Ministro Alexandre de Moraes é aprovado como professor titular na USP após defesa de tese sobre populismo digital e democracia


O ministro Alexandre de Moraes, do Supremo Tribunal Federal (STF) e presidente do Tribunal Superior Eleitoral (TSE), foi aprovado nesta sexta-feira (12) para o cargo de professor titular na Universidade de São Paulo (USP). A aprovação veio após a defesa de sua tese na Faculdade de Direito do Largo São Francisco, onde já atuava como professor associado de direito constitucional.

A tese defendida, intitulada “Direito eleitoral e o novo populismo digital extremista: liberdade de escolha do eleitor e a promoção da democracia”, examinou a influência das milícias digitais e a necessidade de regulamentação das redes sociais para proteger a democracia. Ela recebeu altas notas, com quatro avaliações em 9,5 e uma perfeita, 10, além de aclamação unânime com cinco notas 10 para seu memorial.

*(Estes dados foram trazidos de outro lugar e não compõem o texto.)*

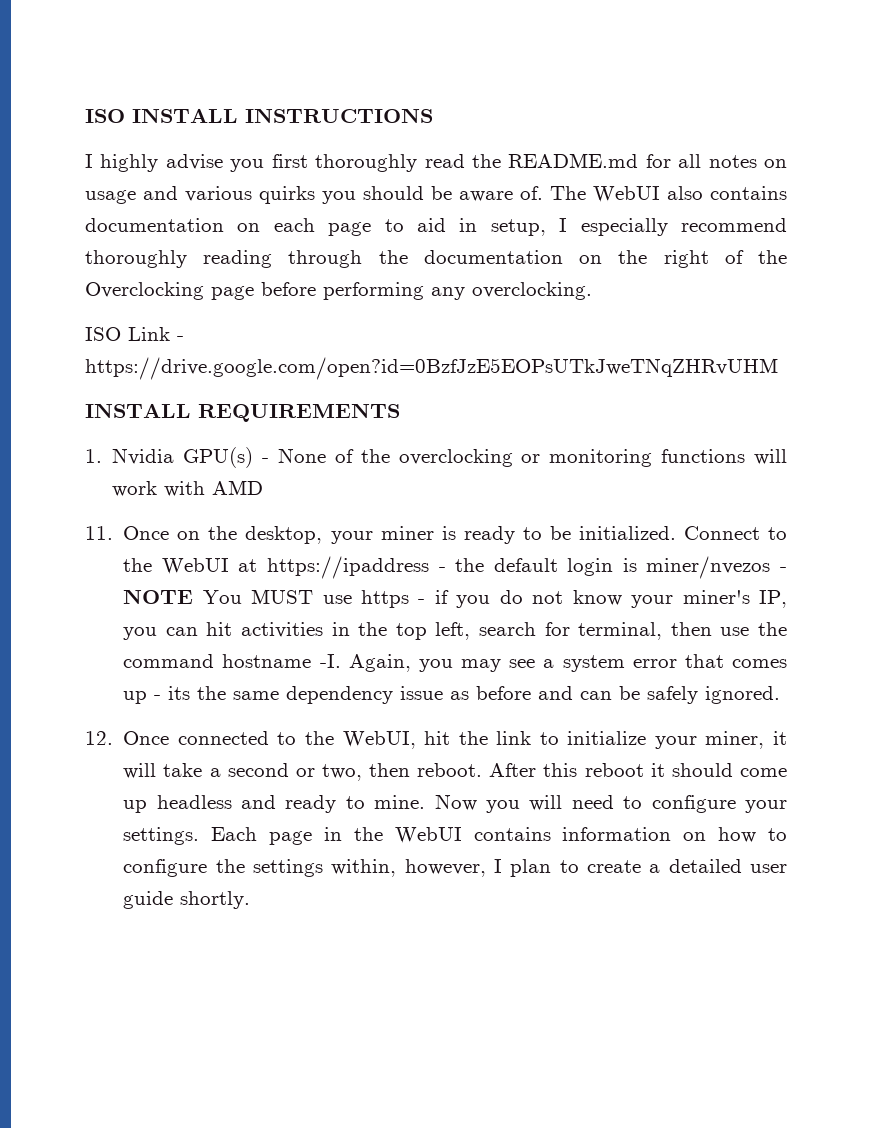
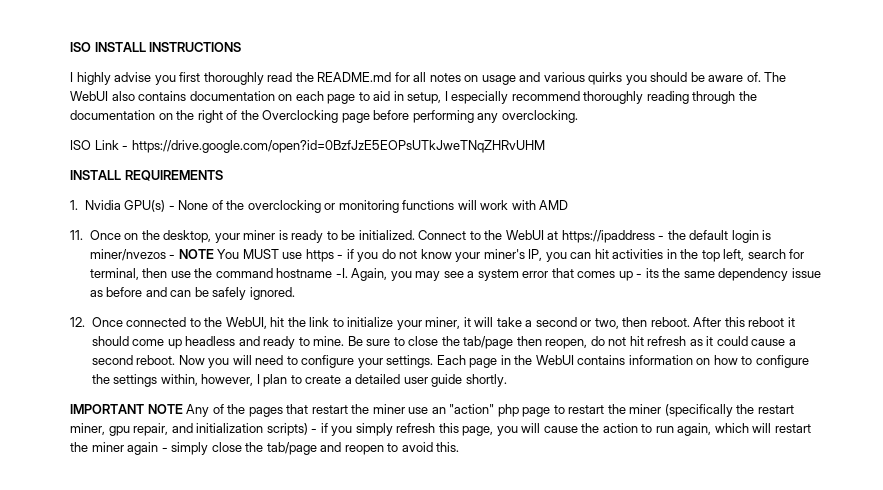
(426, 802) none -> [347,336,796,349] [91,355,176,365] Be sure to close the tab/page then reopen, do not hit refresh as it could cause a second reboot.
(251, 900) none -> [70,404,794,417] [70,423,811,436] [70,442,460,455] // IMPORTANT NOTE Any of the pages that restart the miner use an "action" php page to restart the miner (specifically the restart miner, gpu repair, and initialization scripts) - if you simply refresh this page, you will cause the action to run again, which will restart the miner again - simply close the tab/page and reopen to avoid this.

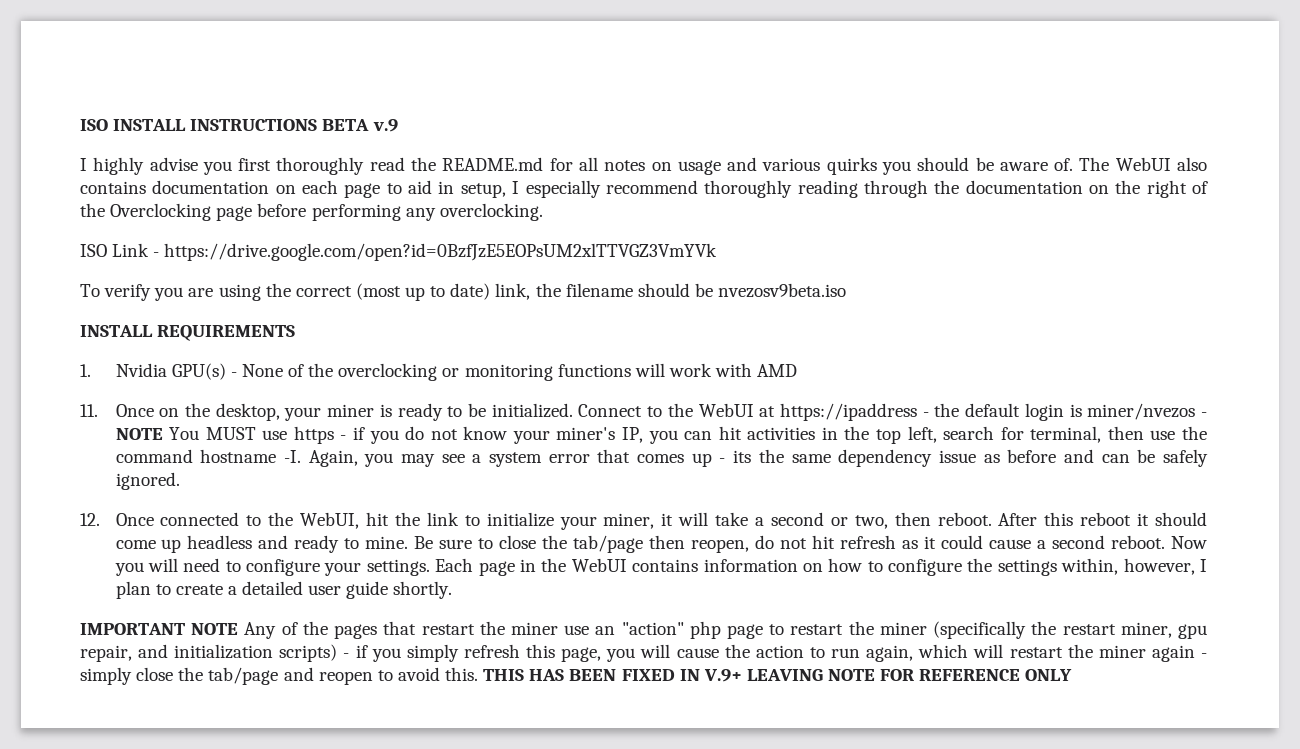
(242, 47) none -> [322,119,398,132] BETA v.9
[131,140,545,153] https://drive.google.com/open?id=0BzfJzE5EOPsUTkJweTNqZHRvUHM -> [164,243,718,261] [80,283,847,301] https://drive.google.com/open?id=0BzfJzE5EOPsUM2xlTTVGZ3VmYVk // To verify you are using the correct (most up to date) link, the filename should be nvezosv9beta.iso
(460, 447) none -> [483,669,1073,682] THIS HAS BEEN FIXED IN V.9+ LEAVING NOTE FOR REFERENCE ONLY

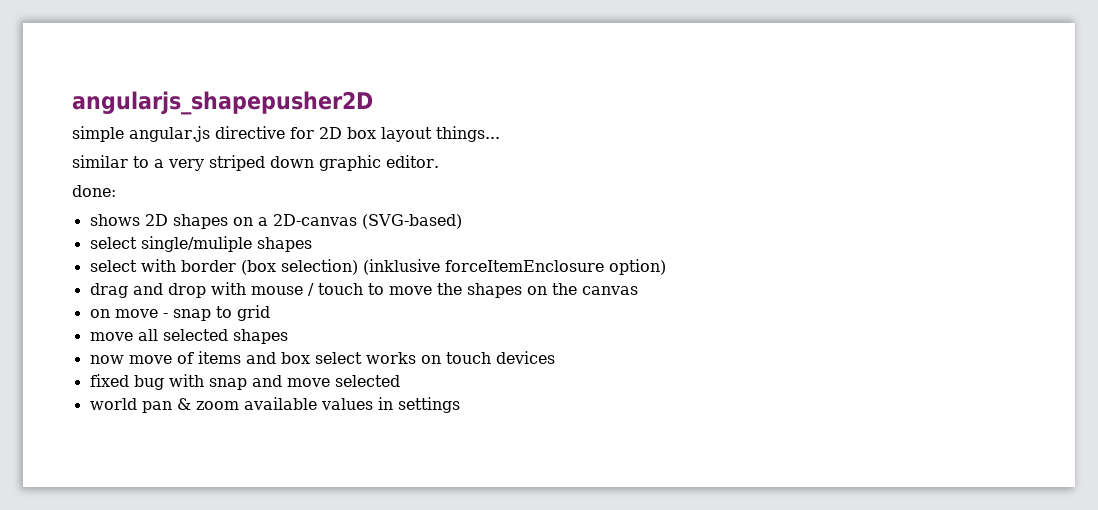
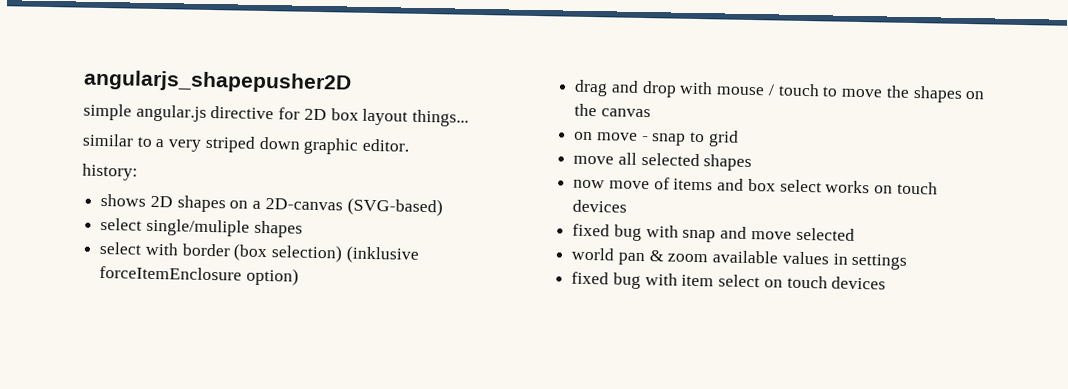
[72,185,116,197] done: -> [82,163,138,181] history:
(460, 405) none -> [571,271,887,290] // fixed bug with item select on touch devices

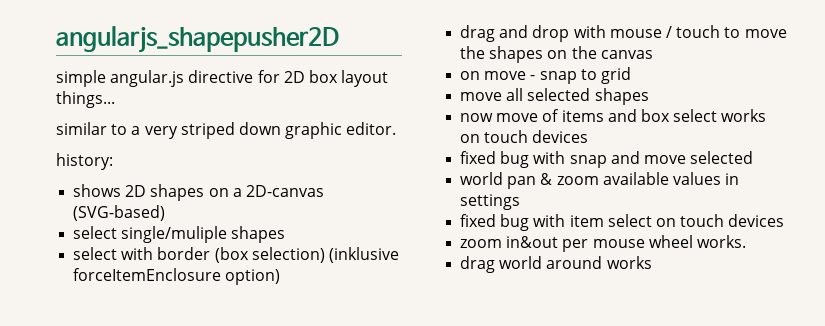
(887, 283) none -> [460,235,746,252] [460,256,652,273] // zoom in&out per mouse wheel works. // drag world around works

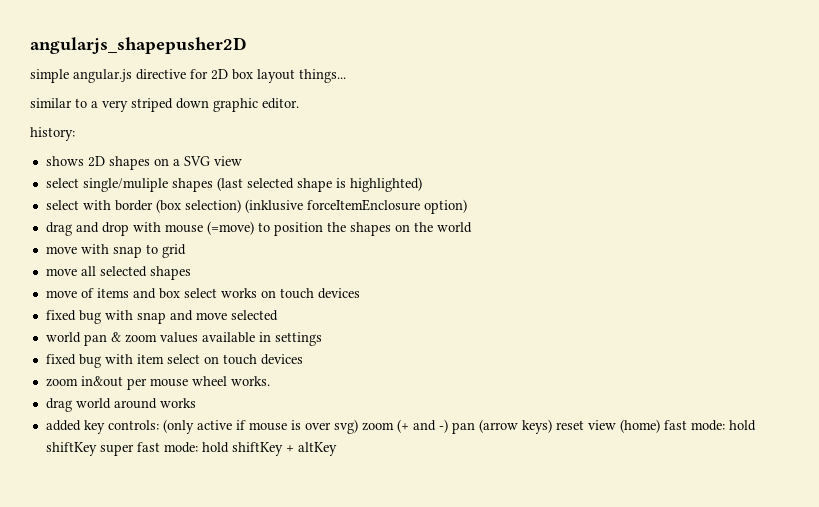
[245,185,324,197] [73,205,166,221] 2D-canvas (SVG-based) -> [183,156,242,166] SVG view
(286, 234) none -> [216,177,422,192] (last selected shape is highlighted)
[665,25,787,38] [460,46,653,63] [460,71,536,80] / touch to move the shapes on the canvas // on move - -> [206,221,472,236] [45,244,109,254] (=move) to position the shapes on the world // move with
[460,113,494,122] now -> (191, 273) none
[602,172,721,185] available values -> [159,332,255,343] values available
(652, 262) none -> [45,419,756,434] [45,442,337,456] // added key controls: (only active if mouse is over svg) zoom (+ and -) pan (arrow keys) reset view (home) fast mode: hold shiftKey super fast mode: hold shiftKey + altKey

Durante um rigoroso processo de mais de seis horas de arguição, conforme detalhado pelo jornal Folha de S. Paulo, a banca avaliadora, liderada por Flávio Yarshell, focou exclusivamente na qualidade e relevância acadêmica da obra de Moraes. “Estamos aqui para analisar a obra acadêmica do candidato a professor titular na área de direito eleitoral, sem considerar outros aspectos”, declarou Yarshell.

Na presença de professores da instituição no salão nobre da Faculdade, Moraes detalhou como as milícias digitais atuam como “um dos mais graves e perigosos instrumentos de corrosão da Democracia”. Ele apontou a urgente necessidade de uma nova postura legislativa e da Justiça Eleitoral para combater a desinformação e a manipulação online que ameaçam a liberdade de escolha dos eleitores.

Moraes criticou também a falta de responsabilização das grandes tecnologias, as “big techs”, que se beneficiam economicamente da disseminação de conteúdos ilícitos através de algoritmos que favorecem esse tipo de material, especialmente por meio de publicidade. Segundo ele, essa “ausência” de autorregulação vinculada à desinformação tem impacto direto na integridade das eleições e na saúde da democracia.